Now to some of the things you can see on screen. The 'Rcl' is for fast access to variables, 'F' is for fast access to functions (be sure and create your own - see below) and 'H' stands for history.

There are 2 different layouts of the Basic screen. You can switch it in Preferences. The second form of the Basic layout is more crowded, but some people like it.

Trigonometric calculations

There are some comfort functions for working with degrees and radians. They are located in a small menu, that appears when you click the 'M' on the right side of the results field. It features - among other things - the '->Degree' and '->Radian' function, that changes the output to a more readable form. Of course you can try the 'Copy' option and Paste it into the input field - and it works. The degrees are written somewhat easier this way: Degree notation . But only, of course, if you learn how to write the special degree character, or select the Basic=>Scien check box in Preferences to get a Basic screen that has the degree and minute characters (right hand figure above). The Degree/Radian/Grad can be switched in Preferences or as a convenience you can change the mode by tapping the Deg/Rad/Grd indicator at the top of the display.
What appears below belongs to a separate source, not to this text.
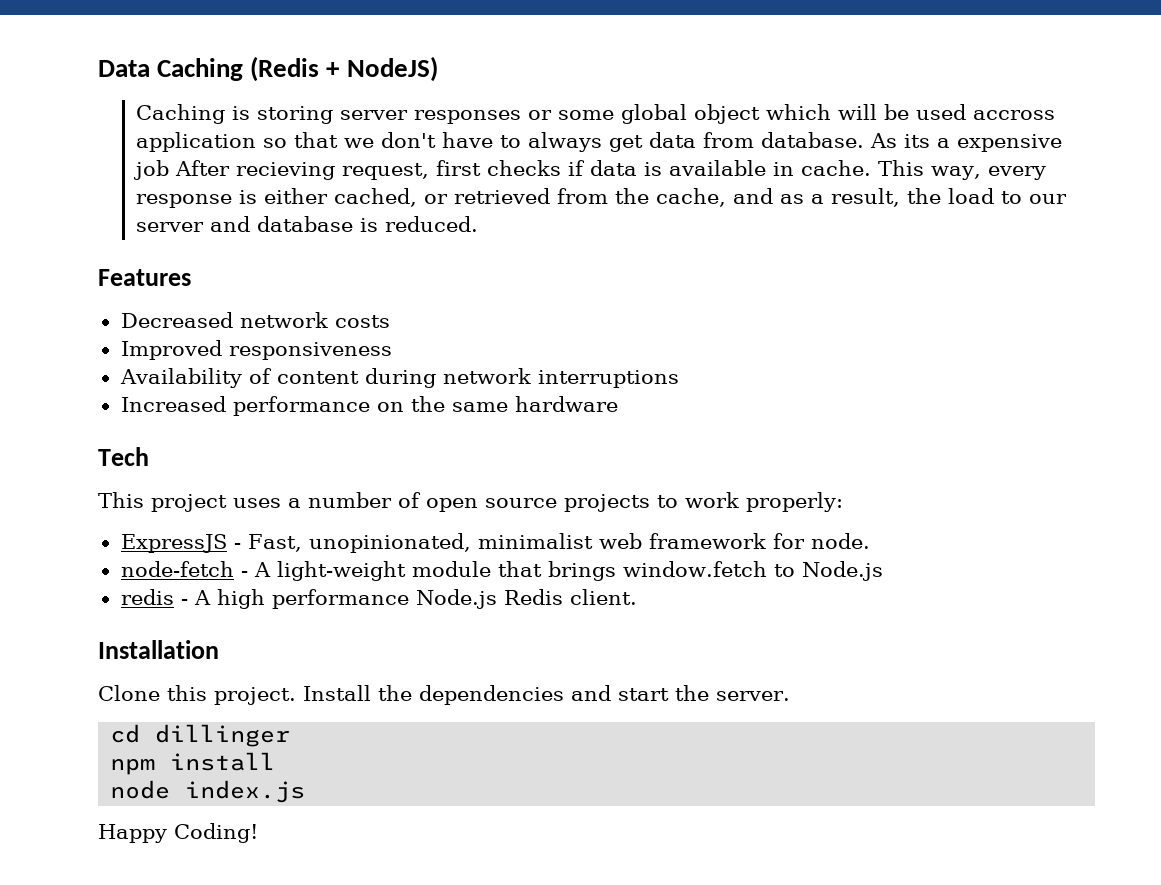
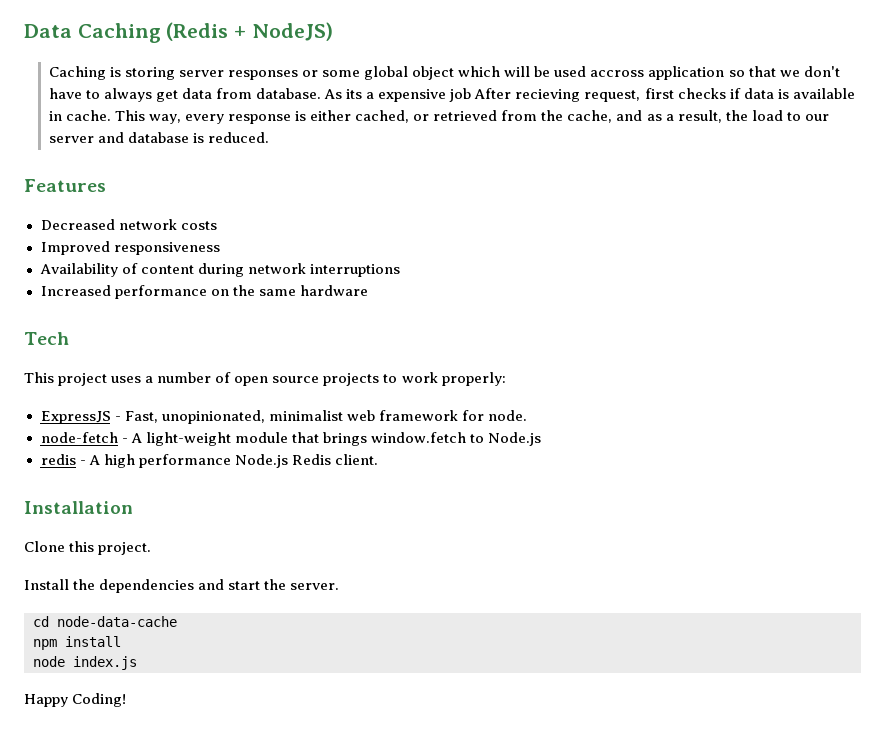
(296, 696) none -> (152, 548) //
[155,724,291,747] dillinger -> [57,616,177,627] node-data-cache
Selection of Dec/Hex/Oct/Bin can be made in the same way. This saves time in that you do not need to go to Preferences Screen to change trig modes or number radix.

NOTE: You must be in Deg mode vs. Rad or Grd to enter numbers in degrees!

Solver tool

EasyCalc provides a tool that simplifies computation with equations and formulas. Open the Solver and create a new worksheet. Enter equation and press the 'Update' button.

You can see list of variables used in the expression with the corresponding values. If you tap the 'Note' button, you can comment this equation and add short description of every variable. Start new line with variable name followed by colon (:) and a short description. This description is then shown in the main Solver form when you select appropriate variable.

Solver uses the fzero() function to find the solution of the equation. If you want to change parameters of this function, tap the 'Options' button.

You can use the solver to store and document your formulas. If there is no '=' found, Solver just computes the result.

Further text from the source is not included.